The Great Antonio et autres contes de cirque
de André Trottier

critiqué par Libris québécis, le 5 octobre 2017
(Montréal - 75 ans)


La note:  étoiles
Les Loosers
Les Montréalais se souviennent d'Antonio Barichievich qu'ils appelaient affectueusement le Grand Antonio. Avant son décès survenu en 2004, on le voyait arpenter les rues du quartier Rosemont ou du Plateau Mont-Royal, tentant de vendre aux passants des photos rappelant ses heures de gloire alors qu'il tirait des autobus avec sa seule tignasse ou qu'il livrait des combats comme catcher. Malheureusement, la fin de sa vie se déroula sous le signe de la pauvreté. Indigence oblige, il en vint même à négliger sa personne, s'habillant de vêtements de fortune qu'il retenait avec une cordelette. D'aspect répugnant, il se voyait souvent refuser l'accès de certains établissements comme le Dunkin's Donuts du boulevard Rosemont. On le retrouvait alors sur un banc public d'où il sollicitait les usagers qui montaient à bord des autobus.

Au début de son recueil, André Trottier évoque le souvenir de ce colosse (150 kg et plus), qui a vécu dans la plus totale solitude quand l'âge coupa court à ses exploits. Cet immigrant débonnaire, qui avait fui seul l'Europe de l'Est, a conquis le cœur des Montréalais à une certaine époque, mais son icône a vite inspiré de la crainte. Les nouvelles de l'auteur s'inscrivent dans la lignée de ce personnage résigné au cirque de la vie. Tels des Grands Antonios, une galerie de mangeurs de rêves défilent comme autant de victimes d'une société qui, faute de donner suite à leurs aspirations, les a aiguillés vers des voies propices aux dérapages.

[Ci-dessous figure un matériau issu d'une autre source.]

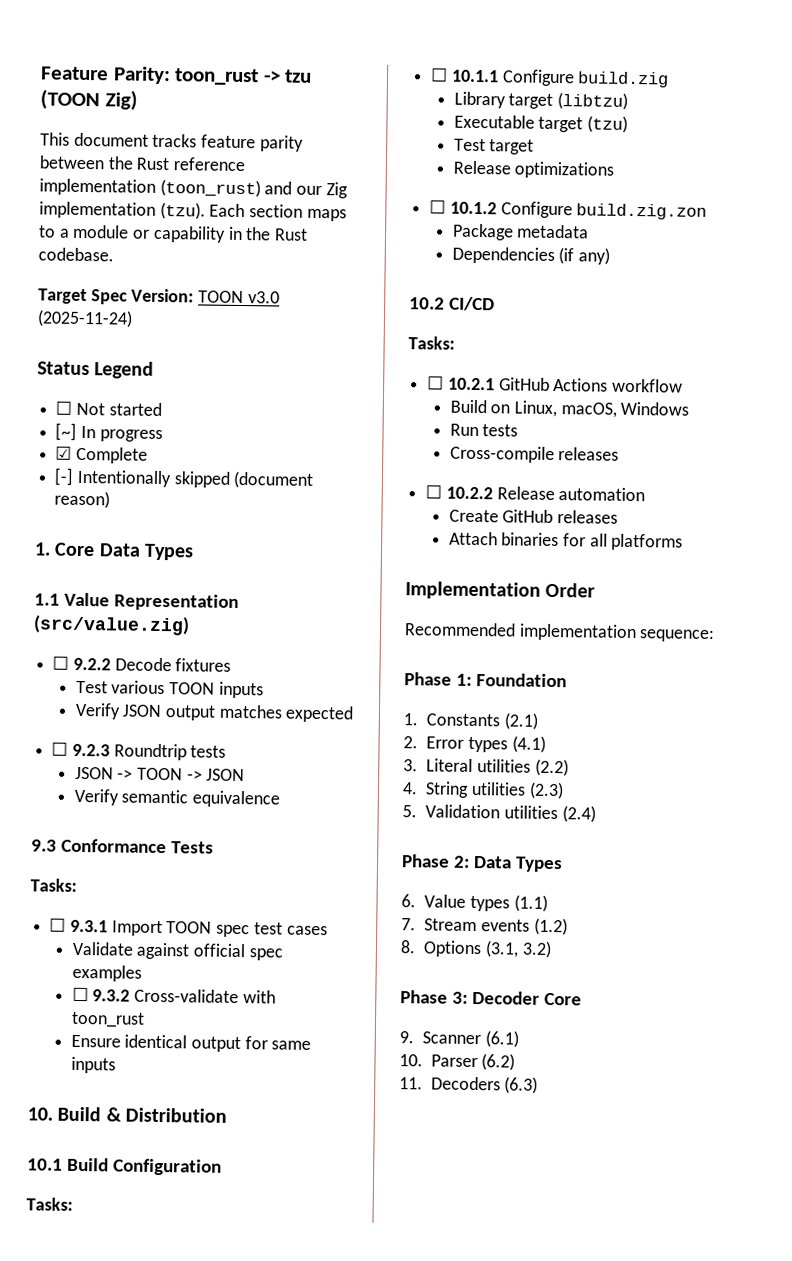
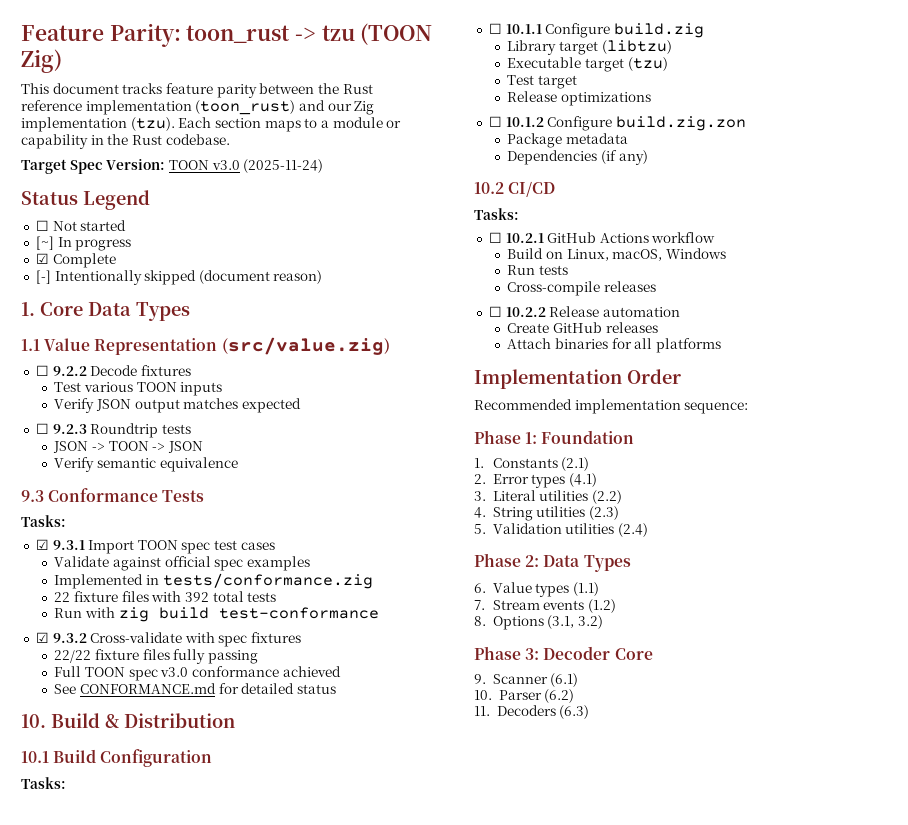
- ☐ 9.3.1 Import TOON spec test cases
+ ☑ 9.3.1 Import TOON spec test cases
- ☐ 9.3.2 Cross-validate with toon_rust
- Ensure identical output for same inputs
+ Implemented in tests/conformance.zig
+ 22 fixture files with 392 total tests
+ Run with zig build test-conformance
+ ☑ 9.3.2 Cross-validate with spec fixtures
+ 22/22 fixture files fully passing
+ Full TOON spec v3.0 conformance achieved
+ See CONFORMANCE.md for detailed status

C'est sous le signe de la satire ou du sarcasme que les marginaux et les velléitaires sont épinglés. Par exemple, l'auteur dénonce la vanité des grandes entreprises en évoquant un lilliputien qui s'en prend aux majuscules. C'est un beau clin d'œil à l'œuvre de Jonathan Swift. Les belles trouvailles sont nombreuses pour signaler les dérives d'un ivrogne, le bavardage d'une femme qui abuse des médicaments, l'accrochage au cybersexe. Le recueil ouvre la porte derrière laquelle se cachent les êtres disqualifiés du combat de la vie. Pour se consoler de leur échec, chacun s'est trouvé une substitution qui conduit parfois à la folie, fin de toutes souffrances morales.

En exploitant ce contexte de la déchéance, l'auteur s'est abstenu de recourir à l'humour parce que les héros, épaules collées au tapis, entendent le compte fatidique de l'arbitre. C'est donc une œuvre sombre qui plaira surtout aux lecteurs branchés. Cette sensibilisation au sort des perdants de ce monde rappelle l'œuvre de Bukowski et de Selby. Malheureusement, le recueil d'André Trottier n'a pas la puissance évocatrice de ces auteurs. Certaines nouvelles même n'évoquent rien. On croirait un fourre-tout qui, en plus, ne respecte en rien l'art de la nouvelle ou du conte comme l'annonce le titre. Le dépouillement de l'écriture et de l'armature du recueil, qui aurait pu laisser sous-entendre plus qu'il n'énonce, rate la cible visée par l'auteur.